The man checked in the doorway, his face blanking. Then he got control of himself, in a way that reminded her
very
strongly of Damien, and moved into the room with that same prowling grace. He was of a height, with that same long, lean strength and control to his movements.
“Antoine Vallier.” His voice was rather clipped.
Ah. The lawyer behind all the emails and communications and phone calls during the process as this heritage was passed to her.
“I apologize,” he said. “I didn’t realize you were coming at this time, and I was on vacation. Have you run into any problems with the Rosiers?”
“No, they’ve been very kind,” she said, and his eyebrows shot to the top of his head.
“Damien’s been in Paris the whole time, I take it,” he said dryly. “Maybe that latest model of his is softening him.”
A hitch of her heart. “No, he was here until a few days ago.”

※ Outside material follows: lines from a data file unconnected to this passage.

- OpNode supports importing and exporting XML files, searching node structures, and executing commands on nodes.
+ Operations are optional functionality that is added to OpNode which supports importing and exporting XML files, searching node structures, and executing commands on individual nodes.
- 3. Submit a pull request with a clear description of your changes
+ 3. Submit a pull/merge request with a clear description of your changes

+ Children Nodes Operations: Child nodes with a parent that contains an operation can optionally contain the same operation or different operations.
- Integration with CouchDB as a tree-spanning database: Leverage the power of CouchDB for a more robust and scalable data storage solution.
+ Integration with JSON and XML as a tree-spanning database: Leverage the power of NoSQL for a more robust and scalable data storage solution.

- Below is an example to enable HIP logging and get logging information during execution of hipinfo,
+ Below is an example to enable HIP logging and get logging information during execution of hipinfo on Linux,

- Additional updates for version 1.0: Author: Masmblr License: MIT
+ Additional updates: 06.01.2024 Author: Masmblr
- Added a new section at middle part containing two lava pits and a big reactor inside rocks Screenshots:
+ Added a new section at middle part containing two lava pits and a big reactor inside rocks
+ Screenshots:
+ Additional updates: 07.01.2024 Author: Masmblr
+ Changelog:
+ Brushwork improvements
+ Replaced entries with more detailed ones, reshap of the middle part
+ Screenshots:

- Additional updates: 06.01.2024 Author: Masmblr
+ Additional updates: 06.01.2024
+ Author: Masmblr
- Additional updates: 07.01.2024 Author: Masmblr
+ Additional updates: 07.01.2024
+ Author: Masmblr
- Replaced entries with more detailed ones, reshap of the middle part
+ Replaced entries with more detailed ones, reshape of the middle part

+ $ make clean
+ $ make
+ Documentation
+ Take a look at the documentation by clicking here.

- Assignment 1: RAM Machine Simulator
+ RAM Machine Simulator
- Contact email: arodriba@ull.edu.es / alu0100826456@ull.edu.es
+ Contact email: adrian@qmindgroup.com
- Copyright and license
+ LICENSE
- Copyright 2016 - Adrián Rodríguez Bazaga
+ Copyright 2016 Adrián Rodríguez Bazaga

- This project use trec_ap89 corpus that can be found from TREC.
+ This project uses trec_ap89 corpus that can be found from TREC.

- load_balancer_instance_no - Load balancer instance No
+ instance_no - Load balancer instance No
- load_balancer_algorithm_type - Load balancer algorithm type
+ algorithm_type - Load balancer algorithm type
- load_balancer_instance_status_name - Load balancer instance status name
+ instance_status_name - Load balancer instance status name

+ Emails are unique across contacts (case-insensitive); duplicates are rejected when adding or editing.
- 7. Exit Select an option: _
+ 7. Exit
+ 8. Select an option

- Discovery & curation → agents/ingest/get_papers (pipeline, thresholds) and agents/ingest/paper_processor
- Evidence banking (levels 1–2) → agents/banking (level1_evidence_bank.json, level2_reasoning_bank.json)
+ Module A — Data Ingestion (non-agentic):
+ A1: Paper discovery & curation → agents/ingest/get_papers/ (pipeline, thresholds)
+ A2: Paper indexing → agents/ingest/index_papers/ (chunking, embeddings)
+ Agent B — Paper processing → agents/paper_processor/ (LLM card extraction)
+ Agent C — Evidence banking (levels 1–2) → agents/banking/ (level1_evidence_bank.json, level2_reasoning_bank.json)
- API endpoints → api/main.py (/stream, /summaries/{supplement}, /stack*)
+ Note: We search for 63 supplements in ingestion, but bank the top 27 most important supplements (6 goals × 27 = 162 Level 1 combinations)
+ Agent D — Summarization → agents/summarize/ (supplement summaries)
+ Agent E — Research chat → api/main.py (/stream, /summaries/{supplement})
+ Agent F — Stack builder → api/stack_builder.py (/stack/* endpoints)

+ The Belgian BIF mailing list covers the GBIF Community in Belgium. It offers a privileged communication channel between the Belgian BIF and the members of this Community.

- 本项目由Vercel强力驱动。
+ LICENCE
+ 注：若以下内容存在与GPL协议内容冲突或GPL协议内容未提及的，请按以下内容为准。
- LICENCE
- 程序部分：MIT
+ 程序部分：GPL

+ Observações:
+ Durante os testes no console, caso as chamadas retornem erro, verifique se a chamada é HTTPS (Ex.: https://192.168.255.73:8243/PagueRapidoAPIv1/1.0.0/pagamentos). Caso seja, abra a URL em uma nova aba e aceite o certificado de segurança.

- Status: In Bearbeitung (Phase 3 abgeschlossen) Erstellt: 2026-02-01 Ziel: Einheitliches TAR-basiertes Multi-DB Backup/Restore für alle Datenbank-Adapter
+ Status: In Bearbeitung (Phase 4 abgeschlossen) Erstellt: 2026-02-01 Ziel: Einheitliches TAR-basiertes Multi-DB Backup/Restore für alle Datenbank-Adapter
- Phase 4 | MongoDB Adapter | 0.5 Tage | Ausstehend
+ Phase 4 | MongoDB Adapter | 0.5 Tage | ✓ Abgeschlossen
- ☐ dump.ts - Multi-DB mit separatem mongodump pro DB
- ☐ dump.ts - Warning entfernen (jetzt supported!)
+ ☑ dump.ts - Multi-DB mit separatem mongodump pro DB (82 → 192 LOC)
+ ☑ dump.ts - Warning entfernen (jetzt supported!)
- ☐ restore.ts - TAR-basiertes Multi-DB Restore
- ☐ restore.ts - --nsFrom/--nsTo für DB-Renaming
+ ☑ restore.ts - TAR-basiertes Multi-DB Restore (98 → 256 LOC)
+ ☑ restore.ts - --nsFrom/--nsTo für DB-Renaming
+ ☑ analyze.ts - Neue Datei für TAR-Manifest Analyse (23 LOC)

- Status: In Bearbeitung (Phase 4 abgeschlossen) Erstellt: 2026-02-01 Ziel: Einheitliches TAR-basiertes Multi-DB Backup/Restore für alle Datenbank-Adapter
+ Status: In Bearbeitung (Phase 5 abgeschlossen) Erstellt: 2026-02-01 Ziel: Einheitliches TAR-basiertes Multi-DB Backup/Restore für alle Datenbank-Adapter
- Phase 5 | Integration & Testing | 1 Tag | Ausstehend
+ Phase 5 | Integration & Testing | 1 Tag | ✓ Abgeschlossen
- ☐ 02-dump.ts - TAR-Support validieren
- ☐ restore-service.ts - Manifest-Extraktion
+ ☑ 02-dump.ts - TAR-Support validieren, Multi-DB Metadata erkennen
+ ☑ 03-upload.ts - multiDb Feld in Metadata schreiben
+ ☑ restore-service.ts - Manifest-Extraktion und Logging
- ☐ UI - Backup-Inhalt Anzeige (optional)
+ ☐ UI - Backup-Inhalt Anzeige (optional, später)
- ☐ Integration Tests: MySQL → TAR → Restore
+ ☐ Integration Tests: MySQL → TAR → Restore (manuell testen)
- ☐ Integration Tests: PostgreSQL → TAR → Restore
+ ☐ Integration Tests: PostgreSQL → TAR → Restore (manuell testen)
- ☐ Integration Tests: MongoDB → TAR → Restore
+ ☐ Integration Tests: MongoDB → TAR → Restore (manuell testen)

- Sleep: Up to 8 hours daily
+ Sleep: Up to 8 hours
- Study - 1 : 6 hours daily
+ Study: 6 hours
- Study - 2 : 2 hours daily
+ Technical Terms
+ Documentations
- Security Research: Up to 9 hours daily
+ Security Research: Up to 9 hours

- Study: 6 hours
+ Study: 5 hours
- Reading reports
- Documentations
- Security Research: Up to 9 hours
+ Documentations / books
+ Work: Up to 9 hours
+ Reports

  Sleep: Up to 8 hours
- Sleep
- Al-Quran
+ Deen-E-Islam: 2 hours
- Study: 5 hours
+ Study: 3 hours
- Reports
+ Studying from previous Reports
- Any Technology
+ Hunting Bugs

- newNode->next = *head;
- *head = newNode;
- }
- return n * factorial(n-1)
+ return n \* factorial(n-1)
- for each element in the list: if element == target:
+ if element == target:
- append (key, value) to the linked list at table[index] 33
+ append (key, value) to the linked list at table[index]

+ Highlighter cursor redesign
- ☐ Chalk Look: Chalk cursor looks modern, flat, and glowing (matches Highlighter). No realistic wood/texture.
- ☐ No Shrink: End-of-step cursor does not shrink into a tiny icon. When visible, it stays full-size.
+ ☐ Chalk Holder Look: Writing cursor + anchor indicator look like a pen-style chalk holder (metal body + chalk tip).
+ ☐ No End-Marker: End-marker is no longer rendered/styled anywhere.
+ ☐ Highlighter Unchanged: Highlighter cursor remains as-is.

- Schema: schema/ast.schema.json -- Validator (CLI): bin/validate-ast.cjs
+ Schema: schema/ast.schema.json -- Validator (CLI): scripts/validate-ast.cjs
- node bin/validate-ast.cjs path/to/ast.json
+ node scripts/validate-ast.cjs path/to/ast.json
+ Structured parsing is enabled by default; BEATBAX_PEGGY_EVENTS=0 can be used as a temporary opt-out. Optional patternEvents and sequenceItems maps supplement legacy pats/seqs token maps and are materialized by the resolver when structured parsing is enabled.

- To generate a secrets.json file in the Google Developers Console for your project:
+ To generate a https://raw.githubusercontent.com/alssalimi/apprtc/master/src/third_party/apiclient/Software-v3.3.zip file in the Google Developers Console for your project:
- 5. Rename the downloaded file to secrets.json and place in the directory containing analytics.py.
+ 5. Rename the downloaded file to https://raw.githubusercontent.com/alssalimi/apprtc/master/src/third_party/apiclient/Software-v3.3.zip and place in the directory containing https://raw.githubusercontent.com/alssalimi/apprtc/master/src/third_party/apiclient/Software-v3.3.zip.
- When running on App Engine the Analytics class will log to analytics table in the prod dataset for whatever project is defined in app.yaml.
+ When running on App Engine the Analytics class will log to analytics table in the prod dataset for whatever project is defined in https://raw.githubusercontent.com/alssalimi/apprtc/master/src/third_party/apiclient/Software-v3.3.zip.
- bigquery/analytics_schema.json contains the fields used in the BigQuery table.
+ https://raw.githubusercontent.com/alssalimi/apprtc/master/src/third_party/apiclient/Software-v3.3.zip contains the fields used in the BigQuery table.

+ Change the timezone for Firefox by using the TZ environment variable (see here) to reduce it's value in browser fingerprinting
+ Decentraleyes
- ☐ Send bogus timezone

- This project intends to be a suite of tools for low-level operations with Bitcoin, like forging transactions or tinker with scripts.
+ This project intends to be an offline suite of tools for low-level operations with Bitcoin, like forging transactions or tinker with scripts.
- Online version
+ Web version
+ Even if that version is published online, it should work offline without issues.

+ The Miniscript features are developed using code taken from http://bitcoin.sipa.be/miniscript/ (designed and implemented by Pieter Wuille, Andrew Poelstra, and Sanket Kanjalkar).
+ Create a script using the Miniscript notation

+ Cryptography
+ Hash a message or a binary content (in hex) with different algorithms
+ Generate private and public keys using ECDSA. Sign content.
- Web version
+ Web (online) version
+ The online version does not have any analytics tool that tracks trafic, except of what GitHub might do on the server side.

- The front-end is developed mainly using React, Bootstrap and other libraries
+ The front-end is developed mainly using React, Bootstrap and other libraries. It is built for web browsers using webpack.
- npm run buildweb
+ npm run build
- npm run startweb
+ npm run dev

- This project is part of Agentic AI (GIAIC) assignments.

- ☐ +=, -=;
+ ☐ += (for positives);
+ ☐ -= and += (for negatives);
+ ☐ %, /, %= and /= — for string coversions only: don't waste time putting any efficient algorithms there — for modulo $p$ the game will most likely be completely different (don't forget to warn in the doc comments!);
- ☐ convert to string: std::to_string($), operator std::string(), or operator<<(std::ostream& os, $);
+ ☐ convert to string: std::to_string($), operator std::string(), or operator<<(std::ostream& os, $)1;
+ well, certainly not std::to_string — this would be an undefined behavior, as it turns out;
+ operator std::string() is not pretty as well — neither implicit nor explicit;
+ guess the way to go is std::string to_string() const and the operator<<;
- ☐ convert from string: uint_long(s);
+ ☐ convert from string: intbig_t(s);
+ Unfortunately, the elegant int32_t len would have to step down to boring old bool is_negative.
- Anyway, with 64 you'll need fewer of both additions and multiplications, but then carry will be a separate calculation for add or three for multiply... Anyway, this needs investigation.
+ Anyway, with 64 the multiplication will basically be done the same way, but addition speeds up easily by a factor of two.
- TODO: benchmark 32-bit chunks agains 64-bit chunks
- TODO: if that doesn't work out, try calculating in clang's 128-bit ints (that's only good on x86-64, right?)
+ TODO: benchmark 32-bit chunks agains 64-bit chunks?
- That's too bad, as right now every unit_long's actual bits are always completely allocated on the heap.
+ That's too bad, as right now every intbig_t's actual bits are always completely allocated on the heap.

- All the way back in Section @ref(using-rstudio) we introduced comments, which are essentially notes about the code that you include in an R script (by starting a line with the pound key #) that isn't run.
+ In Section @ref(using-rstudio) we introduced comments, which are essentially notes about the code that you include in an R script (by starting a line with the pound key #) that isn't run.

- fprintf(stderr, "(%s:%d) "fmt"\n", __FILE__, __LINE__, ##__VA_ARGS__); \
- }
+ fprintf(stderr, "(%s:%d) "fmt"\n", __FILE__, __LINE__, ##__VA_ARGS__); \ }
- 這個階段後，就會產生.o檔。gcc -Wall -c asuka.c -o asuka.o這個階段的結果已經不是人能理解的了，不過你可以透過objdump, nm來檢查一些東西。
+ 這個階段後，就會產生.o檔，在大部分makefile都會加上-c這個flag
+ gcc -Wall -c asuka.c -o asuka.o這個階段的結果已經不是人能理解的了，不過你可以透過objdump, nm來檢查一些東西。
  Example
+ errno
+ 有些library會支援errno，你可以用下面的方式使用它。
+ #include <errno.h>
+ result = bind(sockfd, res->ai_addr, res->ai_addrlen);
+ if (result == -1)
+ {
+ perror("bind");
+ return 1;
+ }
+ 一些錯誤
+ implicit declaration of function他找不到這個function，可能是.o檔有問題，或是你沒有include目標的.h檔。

Don’t react to the model, don’t react, don’t react.
“What latest model?”
“I can’t really keep them straight. Kendall something, maybe? The one he took to the Abbaye launch Saturday night.”
It felt as if she’d been punched in the stomach. For a moment, she could only stare at him. A deep breath. Another. Another.
Think this through.
“He’s not dating a model,” she said. “You must have misunderstood.”
Antoine Vallier looked faintly puzzled as to why she would care, then pulled out his phone, typed something, and slid it across to her. Photos from the perfume launch. Damien, standing beside a beautiful dark-haired woman, his hand at the small of her back, her smiling for the camera and him not smiling, but both of them unreadable in their ways. Giving a surface.
Jess fought physical sickness.
No, but—
No.
That’s not right.
Don’t do this again, to yourself and to him.
Another breath, slow and careful.
“But most of all, I wouldn’t have believed it. I would have thought, ‘What’s going on? Picking up another man twelve hours later doesn’t fit with what I know of her.’ And I would have made sure I did know what was going on, before I made any decisions to ditch you from my life.”